Students working with computer games software

How did university prepare you for your career?

Before uni I had never seen a line of code, let alone written one, and I had been out of education for ten years. By the end of the course I was able to write code extremely well and make games of my own. My course gave me the skills I needed to change my career path from hospitality to the games industry. The lecturers also helped me prepare for the interview process - what was going to be expected of me, what a coding test was, how to present myself, what should be on my portfolio, and even how to dress for an interview.
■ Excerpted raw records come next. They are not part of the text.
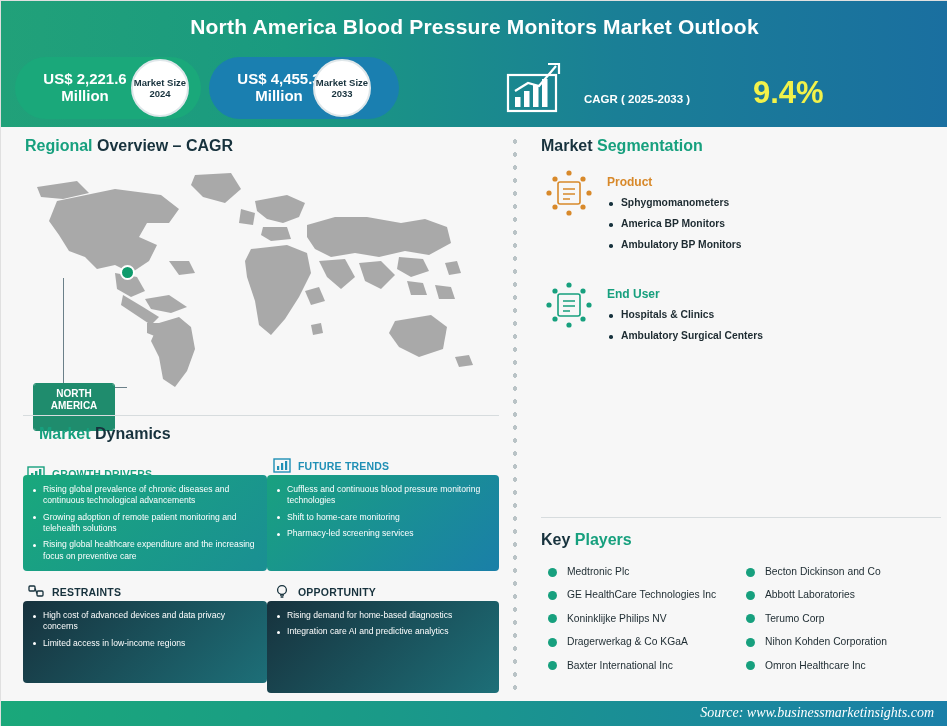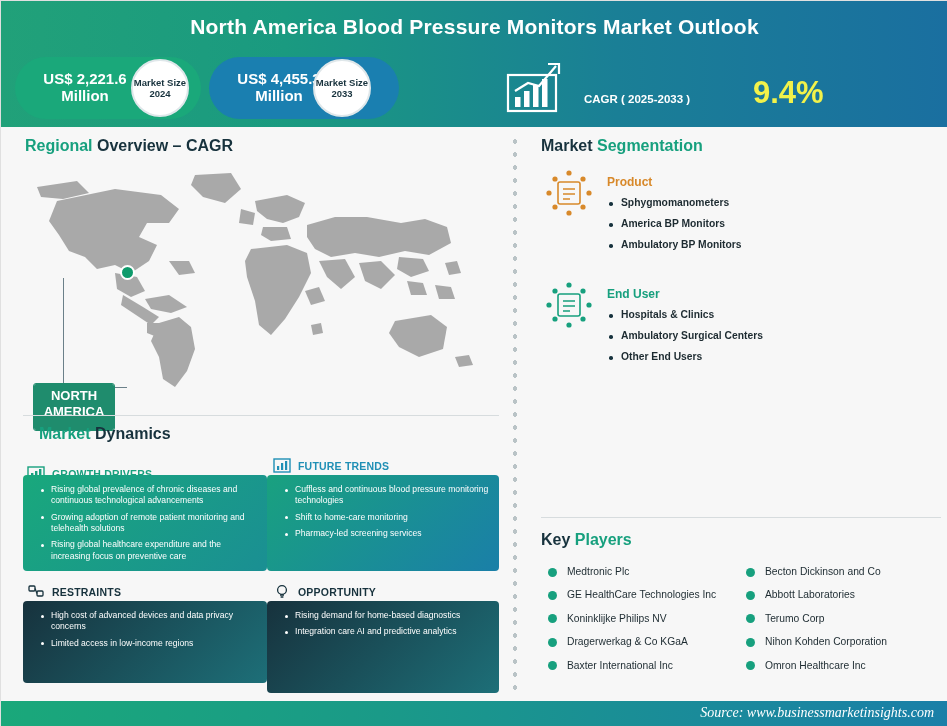"Other End Users" li { html: <li>Other End Users</li> -> none }
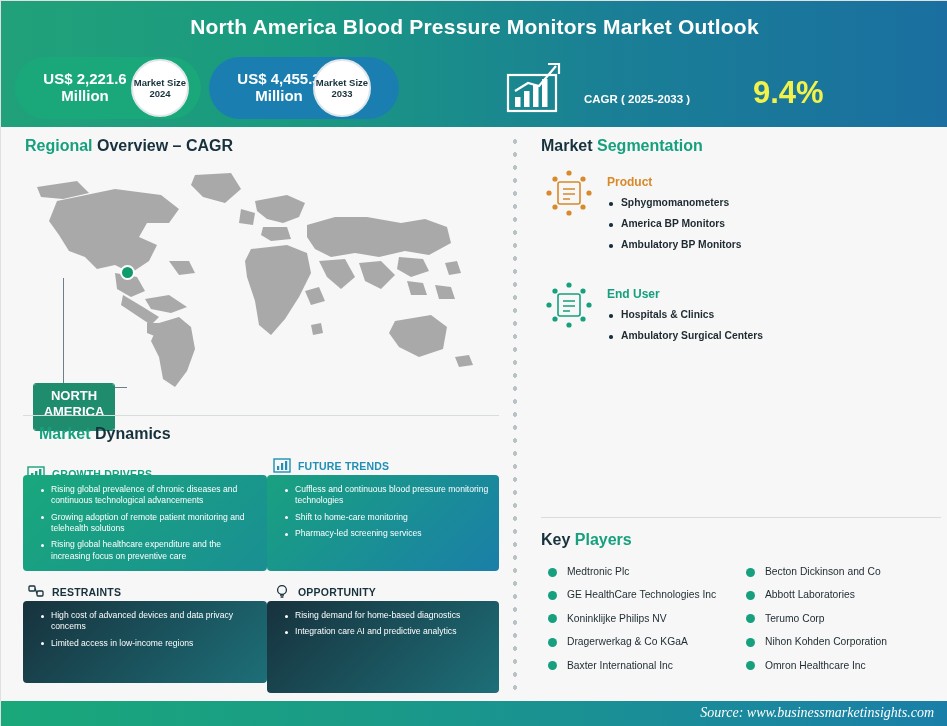"NORTH AMERICA" .map-callout .co-top { font-size: 13px -> 10px }
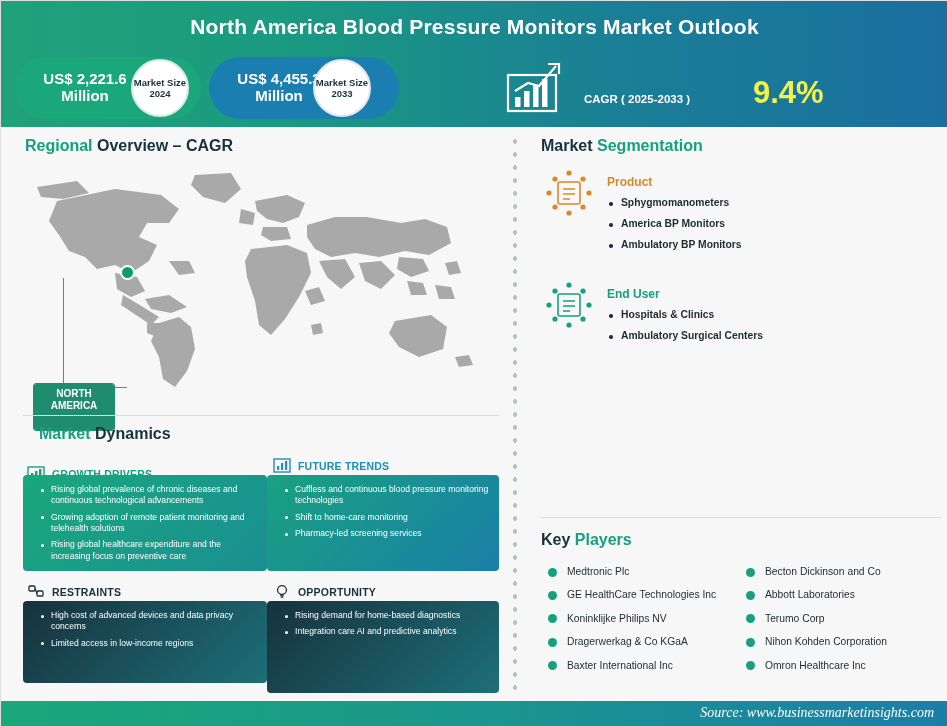"Rising global prevalence of chronic" .dyn-box { padding: 9px 10px 9px 18px -> 9px 10px 9px 10px }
Work hard. Everything is important, even if it doesn't seem it at the time. Speak to professionals and use their advice to shape your own work. Build a portfolio and make sure you believe in yourself.

Tell us your career story so far

After graduating, I worked for the University as a graduate associate for the computer games courses. A few months into working for Solent, a job became available with Unity Technologies. I contacted the recruiter and asked how I could apply. Instead of a formal application, he looked at my LinkedIn profile, my CV and my portfolio, which are all online, and decided that I was perfect for the role. I then had multiple Skype interviews, a programming test and a two hour interview in the office. A week later I was told I had the job.

Tell us about what you're doing now and what it involves

I do a multitude of different things depending on what happens that day. Recently, I’ve found and successfully reproduced and reported a bug to the right people so it can be fixed; supported large, well-known companies with day-to-day account management, bug reporting and troubleshooting. I've also supported small indie companies with services integration, showing them how to make the most money off their games; and helped debug code to highlight errors in companies of varying sizes.